STV and Armoza for ITV, 1-26 May

ITV is wise to put out different shows at 5pm. In the fullness of time, The Chase will fall from fashion, and reach its ask-by date. When this inevitable occurs, ITV needs some tried and tested replacements to fill the gap. Variety is the spice of life, absence makes the heart grow fonder, and all that.

Viewers don't see it that way. Whenever The Chase goes off air for as much as a day, large headlines in low-quality newspapers proclaim that ITV has "axed" the programme. No, it's just resting, we are on a break, and we did all of these dead parrot and Friends jokes a month back.

Negative publicity will enter the mind, and might prejudice the viewer against the show. ITV has an uphill battle to make people like the show. It is likely that we have been influenced by the extreme hysteria whipped up by churnalists, and we may not know how much this has interfered with our opinions.

Babushka Rylan sneers at the critics.

One man, ten dolls

Babushka is hosted by Rylan Clark-Neal. At one time he was a contestant on The X Factor. Then he won Celebrity Big Brother, where he met his husband Dan. Rylan's hosted the spin off series Big Brother's Little Bit on the Side, there was a chat show on Channel 5, and the couple have done a turn on This Morning.

A pair of players take part in each hour-long game. They will open eight out of ten matryoshka dolls, the ones with smaller replicas of themselves inside. In the show's slang, these are "babushkas", grannies.

Babushka These grannies aren't going to bake a cake.

Two of the dolls are empty, and contain nothing other than dry ice. Two others contain one replica, valued at £500. Another pair contain two replicas, worth £500 and £1000. Two more dolls are worth £2000. Another contains £5000, and one doll has five replicas worth up to £10,000.

To begin the game, the players pick one of the ten dolls. Each has been given a Russian-sounding name: Anastacia, Yuliya, Olga, Natalia, that sort of thing. Each has a different look: one has glasses, another is winking.

Babushka Why, I do believe that doll is winking.
That's not all she's doing, Mave.

After confirming that they want to put Olga in play, our duo are shown ten categories. Behind each category is a true-false question. To play the doll, the team must get this question right. Failure carries a grave penalty – it removes everything they have won so far, and they will not win anything from that doll.

Assuming the team gets this question right (and these aren't tremendously difficult true-false questions), they push a button.
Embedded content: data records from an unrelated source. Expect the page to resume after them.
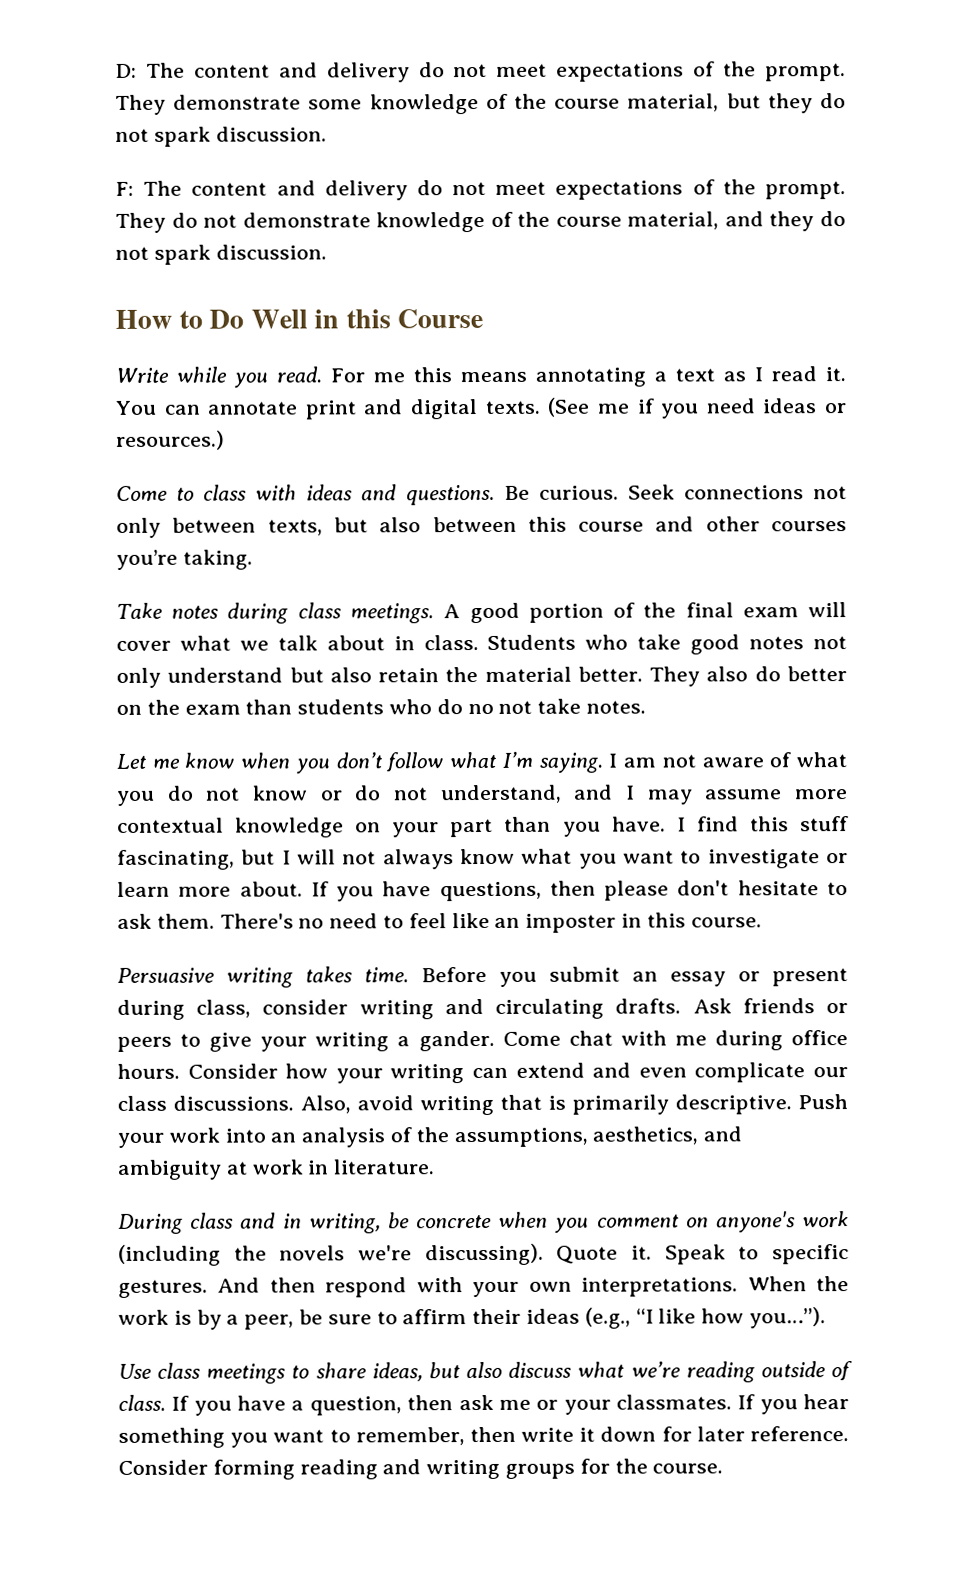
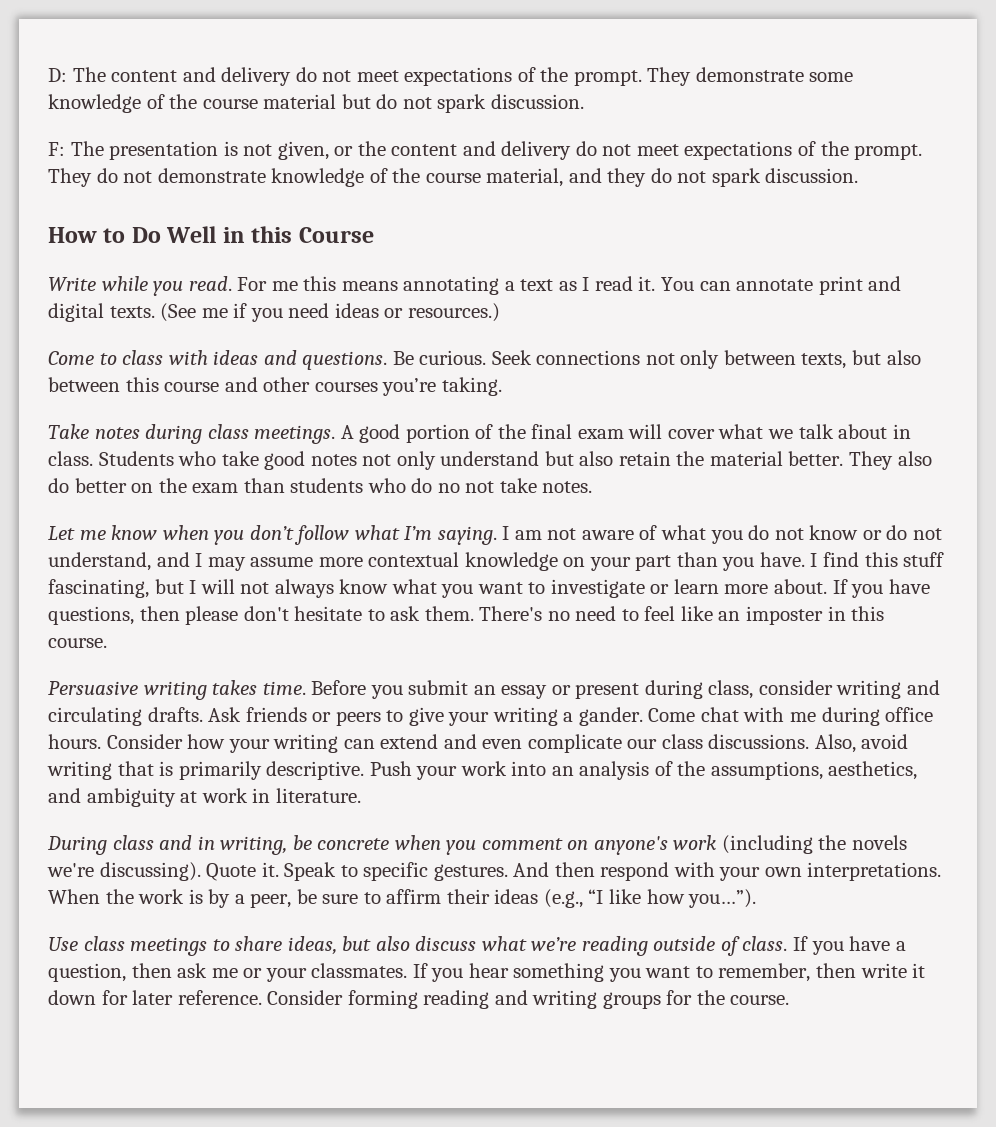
[627,93,813,114] material, but they -> [263,94,371,109] material but
(183, 188) none -> [109,141,386,160] presentation is not given, or the

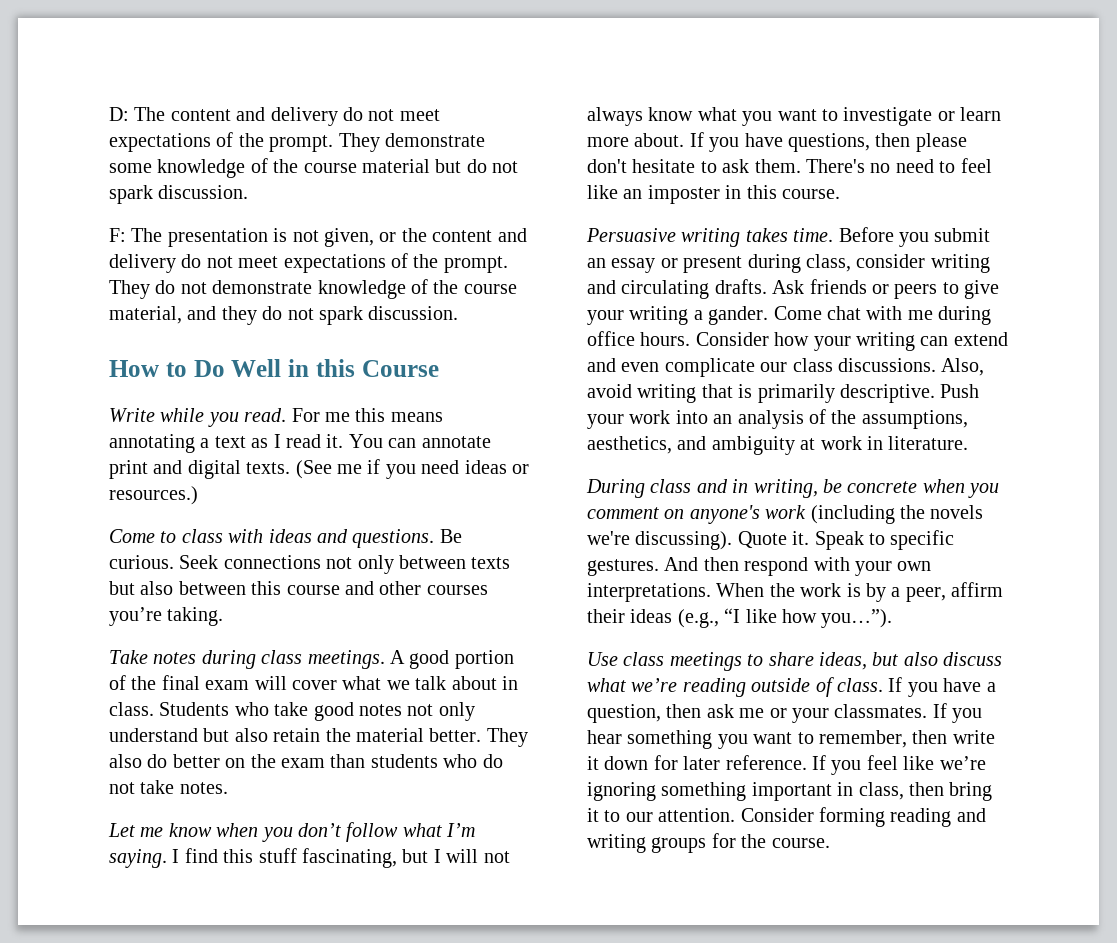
[801,353,847,369] texts, -> [471,557,511,569] texts
[437,483,460,493] no -> (503, 761) none
[514,525,942,544] [48,552,818,571] am not aware of what you do not know or do not understand, and I may assume more contextual knowledge on your part than you have. I -> (180, 856) none
[296,889,381,904] be sure to -> (946, 594) none
(262, 997) none -> [812,755,986,775] [587,782,993,801] [587,808,736,822] If you feel like we’re ignoring something important in class, then bring it to our attention.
Music plays, there are dramatic shots, the tension is ramped up, and the doll springs open.

We hope it's to reveal a £500 replica, because if it's not, the team wins nothing from that doll, and they lose everything they've won so far.

Babushka Hope they banked before £1000.

At this point, the team has a choice. Bank the £500, or push the button again in the hope of seeing £1000. If it's in there, great, think about banking or press on. But if they press too far, and the doll is empty, the team wins nothing from that doll, and they lose everything they've won so far.

Is this sounding a bit repetitive? Good. It's meant to. The show cycles around these options for all eight picks. At least twice, a team is going to get a question wrong, or find an empty doll, or push their luck further than it can go, and lose everything they've won so far.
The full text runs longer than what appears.